Il 19,78% dei giocatori ha partecipato almeno a due tornei, uno (il vincitore) c'era a nove tappe, due ne hanno fatte sei e cinque ne hanno fatte cinque. In termini assoluti le due nazioni con più viaggiatori sono Francia e Germania con 15 giocatori ciascuno, seguiti dall'Italia con 12 giocatori e dal Regno Unito con 7. Da un punto di vista relativo, prendendo in esame le nazioni con almeno nove giocatori, i finlandesi sono quelli che viaggiano di più in percentuale rispetto al numero di giocatori, seguiti da italiani, belgi e tedeschi; credo che ai finlandesi vada tributato un plauso particolare, visto che a parte la Svezia per loro tutti i tornei sono abbastanza fuori mano.

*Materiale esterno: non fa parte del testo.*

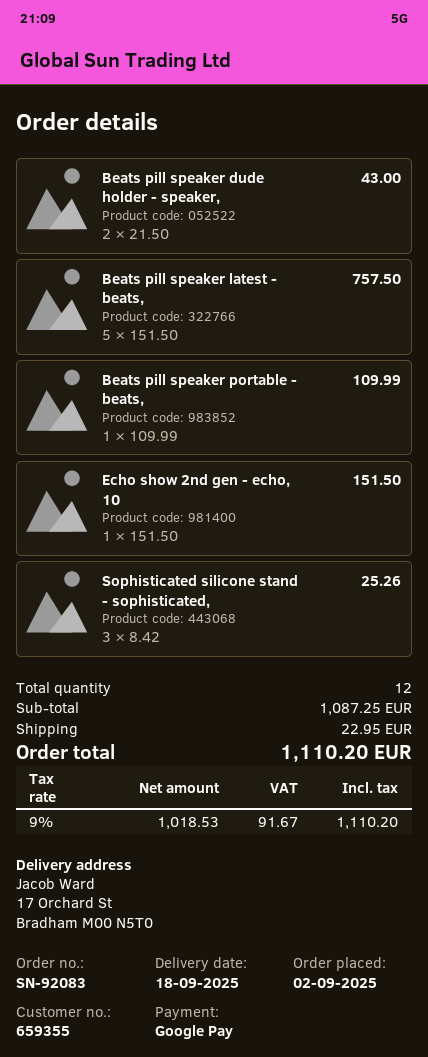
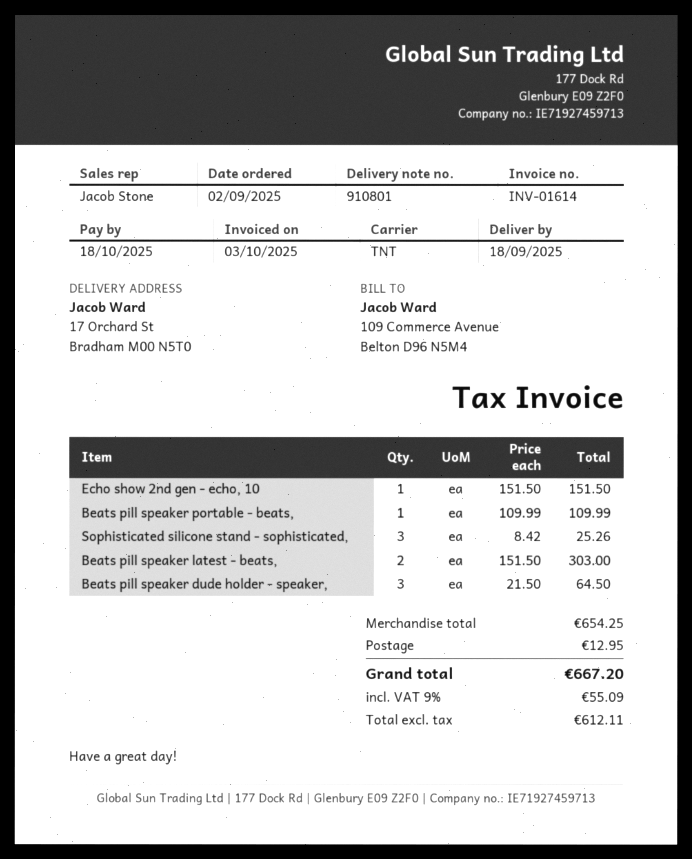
Beats pill speaker dude holder - speaker,: 2 x 21.50 = 43.00 -> 3 x 21.50 = 64.50
Beats pill speaker latest - beats,: 5 x 151.50 = 757.50 -> 2 x 151.50 = 303.00
subtotal: 1087.25 -> 654.25
shipping: 22.95 -> 12.95
net: 1018.53 -> 612.11
tax: 9% = 91.67 -> 9% = 55.09
total: 1110.20 -> 667.20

In termini di variazioni il 2005 ha visto ridursi la partecipazione al EGP: il numero di giocatori è sceso di 110 unità e il numero di tornei di 2, dato che la Germania nel 2004 ha ospitato l'EDC e quindi svolto due tappe del EGP e che quest'anno Israele non è riuscito ad organizzare il suo torneo nazionale. Va considerato inoltre che l'anno scorso il WDC si è tenuto in Europa e che tale torneo ha un effetto di richiamo particolare sia sui locali che sugli extraeuropei; resta tuttavia la sensazione che il 2005 sia stato un anno contrastato per l'hobby europeo. Le buone notizie sono la conferma dell'hobby francese, la crescita dei tornei nella penisola italiana (Milano e San Marino), il Belgio e l'Olanda. La Germania, come si dice sui mercati, consolida la propria crescita in preparazione dell'anno del WDC, i britannici viaggiano meno che nel 2004 dove probabilmente l'aver organizzato il WDC aveva pesato molto. L'hobby scandinavo ha qualche presenza in meno, probabilmente dovuta ad un ricambio generazionale. Israele scompare ed è un vero peccato. L'Irlanda soffre. Queste sono considerazioni minimali, a cui andrebbero accostati i dati delle altre convention nazionali esterne al EGP e possibilmente anche con dei commenti dal "dentro" di ciascun hobby nazionale, mi pare tuttavia di poter dire che l'hobby europeo è in un momento di cambiamento e sicuramente non di crisi (nel 2002 i giocatori erano stati 283 su 10 tornei), certo il ricambio generazionale potrà portare dei contraccolpi, ma si spera anche novità positive.

Mi piacerebbe far seguire a questo brevissimo spunto "demografico" alcuni brevi capitoli monografici su ciascun hobby nazionale, partendo da quello italiano, se qualcuno vuole mandarmi il suo punto di vista è il ben venuto.